Marko G., ein mutmaßlicher Anführer der rechten Terroristengruppe „Prepper Nordkreuz“, wurde kürzlich in Schwerin auf freien Fuß gesetzt. Lediglich des illegalen Waffenbesitzes war er schuldig, bekam Bewährung. Nun kann der Polizeiausbilder weiter seinen Naziladen in Schwung halten, der Todeslisten aufstellt und per Internetnetzwerk koordiniert wird – bereit, am Tag X in Aktion zu treten. Ähnliche Gruppen arbeiten um den als islamischen Gewalttäter getarnten Oberleutnant Franco Albrecht, um die Polizisten des 1. Innenstadtpolizeireviers in Frankfurt/Main, um Hanibal Andrés Verein Uniter e.V., ferner um Teile vom Kommando Spezialkräfte. Es existieren AfD-Offiziersgruppen mit ihrem Militärprogramm in der AfD im Bundestag. Der 1,3 Millionen starke Feuerwehrverband und Reservistengruppen werden von NPD- und AfD-Kräften durchdrungen.
Wie geht man nun gegen links vor? Die Abgabenordnung (AO), die Regelungen zum Steuer- und Abgabenrecht enthält, regelt auch die Kriterien für die Gemeinnützigkeit von Vereinen.
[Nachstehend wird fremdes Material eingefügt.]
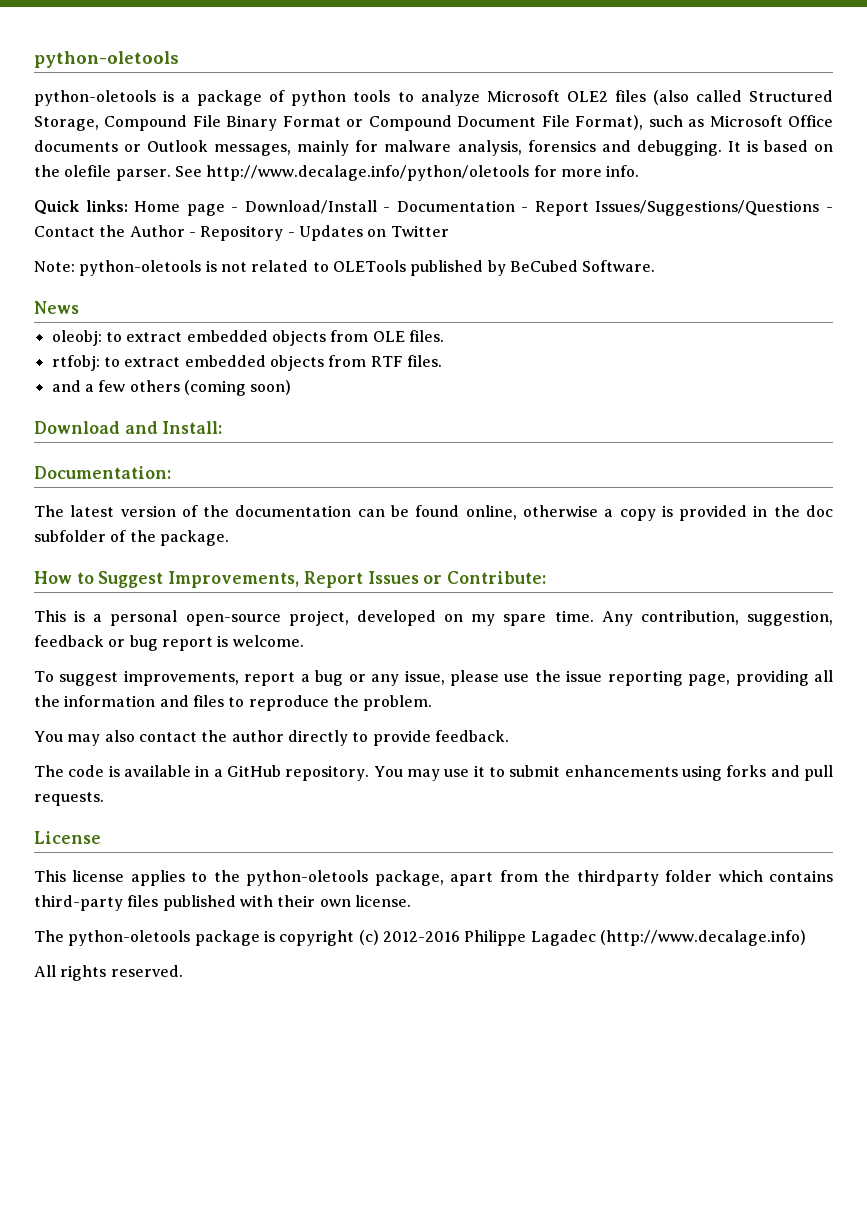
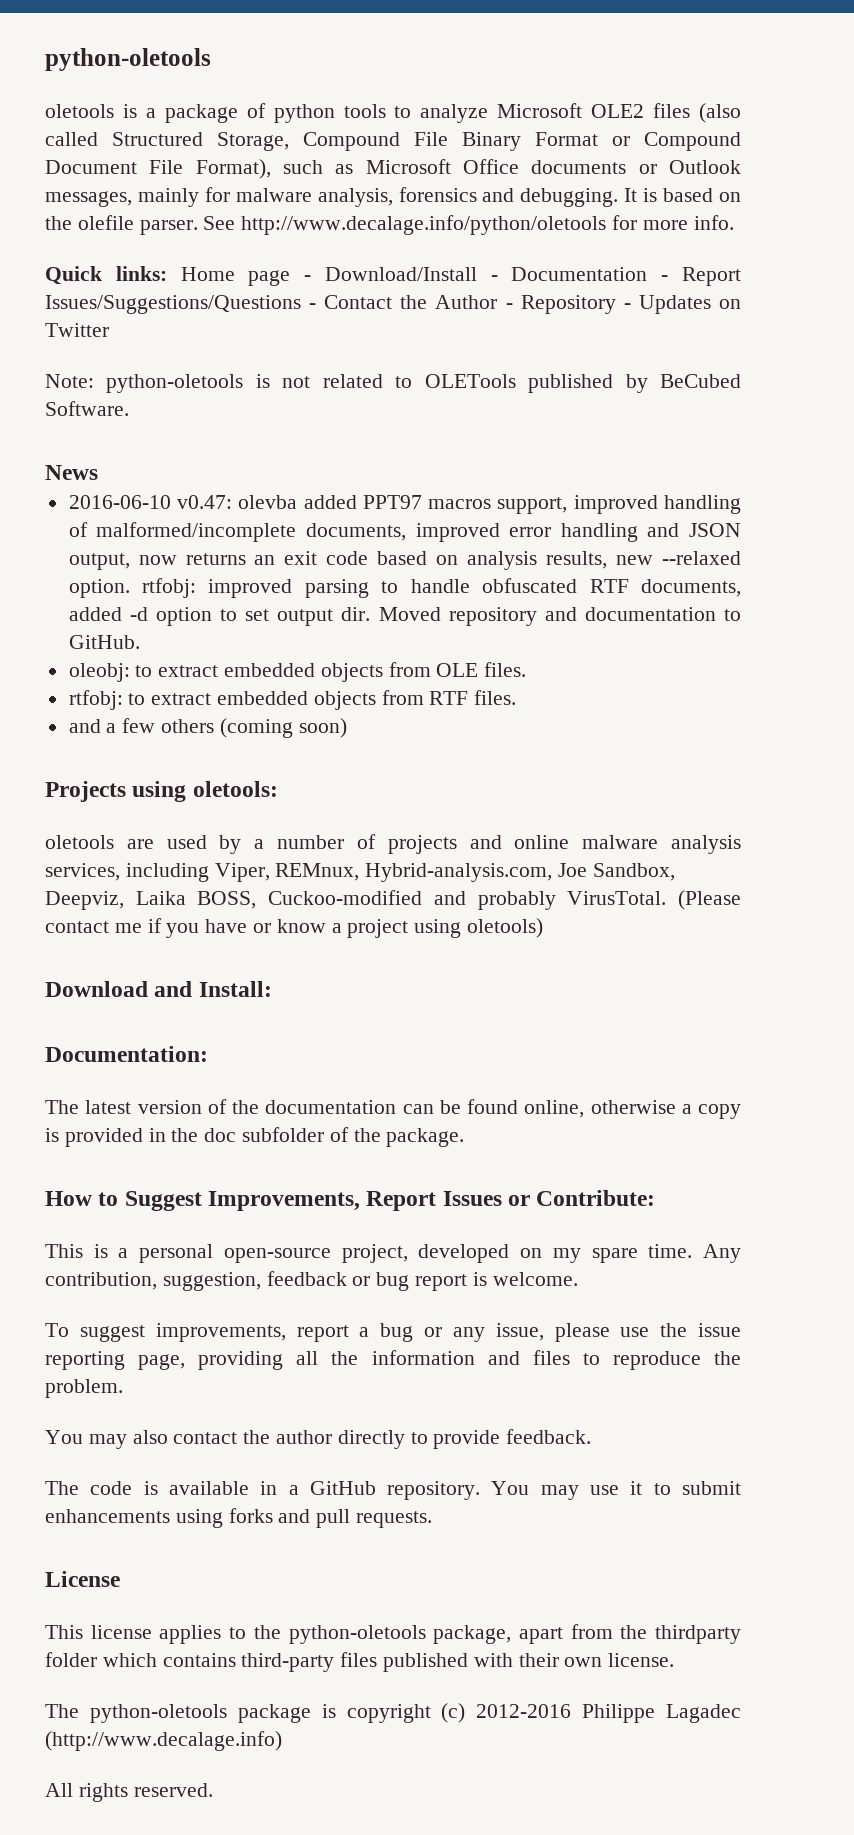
[34,90,156,106] python-oletools -> [45,104,114,118] oletools
(79, 307) none -> [68,495,741,514] [68,522,742,542] [68,551,741,570] [68,578,741,598] [68,607,741,626] [68,635,140,649] // 2016-06-10 v0.47: olevba added PPT97 macros support, improved handling of malformed/incomplete documents, improved error handling and JSON output, now returns an exit code based on analysis results, new --relaxed option. rtfobj: improved parsing to handle obfuscated RTF documents, added -d option to set output dir. Moved repository and documentation to GitHub.
(292, 387) none -> [45,781,278,802] [45,834,741,854] [45,863,675,882] [45,890,741,910] [45,918,544,938] // Projects using oletools: // oletools are used by a number of projects and online malware analysis services, including Viper, REMnux, Hybrid-analysis.com, Joe Sandbox, Deepviz, Laika BOSS, Cuckoo-modified and probably VirusTotal. (Please contact me if you have or know a project using oletools)

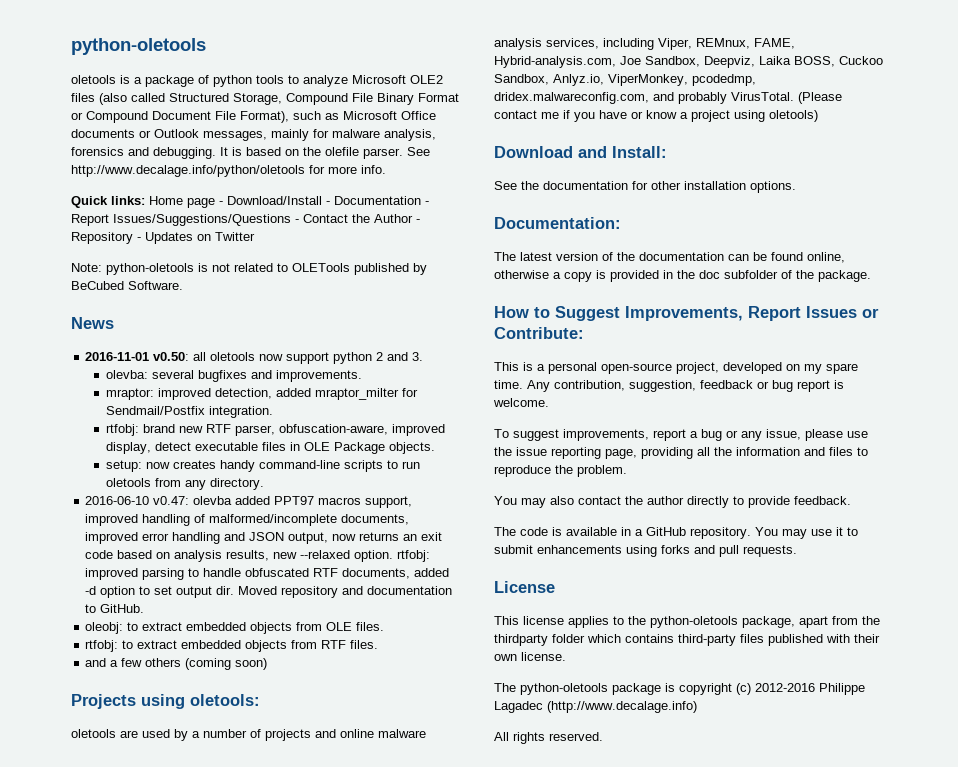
(98, 472) none -> [85,352,424,364] [106,370,363,382] [106,388,419,400] [106,406,274,418] [106,424,446,436] [106,442,436,454] [106,460,421,472] [106,478,265,490] // 2016-11-01 v0.50: all oletools now support python 2 and 3. // olevba: several bugfixes and improvements. // mraptor: improved detection, added mraptor_milter for Sendmail/Postfix integration. // rtfobj: brand new RTF parser, obfuscation-aware, improved display, detect executable files in OLE Package objects. // setup: now creates handy command-line scripts to run oletools from any directory.
(360, 872) none -> [754,38,795,49] FAME,
[268,890,423,905] Cuckoo-modified -> [839,56,883,65] [494,74,756,86] [494,92,649,104] Cuckoo Sandbox, Anlyz.io, ViperMonkey, pcodedmp, dridex.malwareconfig.com,
(272, 989) none -> [494,181,796,193] // See the documentation for other installation options.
Mit dem Jahressteuergesetz 2009 (JStG 2009) vom 19. Dezember 2008 ist die Abgabenordnung diesbezüglich neu gefasst worden. Seitdem gilt § 51 (3): „Eine Steuervergünstigung setzt zudem voraus, dass die Körperschaft nach ihrer Satzung und bei ihrer tatsächlichen Geschäftsführung keine Bestrebungen im Sinne des § 4 des Bundesverfassungsschutzgesetzes fördert und dem Gedanken der Völkerverständigung nicht zuwiderhandelt. Bei Körperschaften, die im Verfassungsschutzbericht des Bundes oder eines Landes als extremistische Organisation aufgeführt sind, ist widerlegbar davon auszugehen, dass die Voraussetzungen des Satzes 1 nicht erfüllt sind.“

Unschuldsvermutung für die VVN-BdA? Fehlanzeige!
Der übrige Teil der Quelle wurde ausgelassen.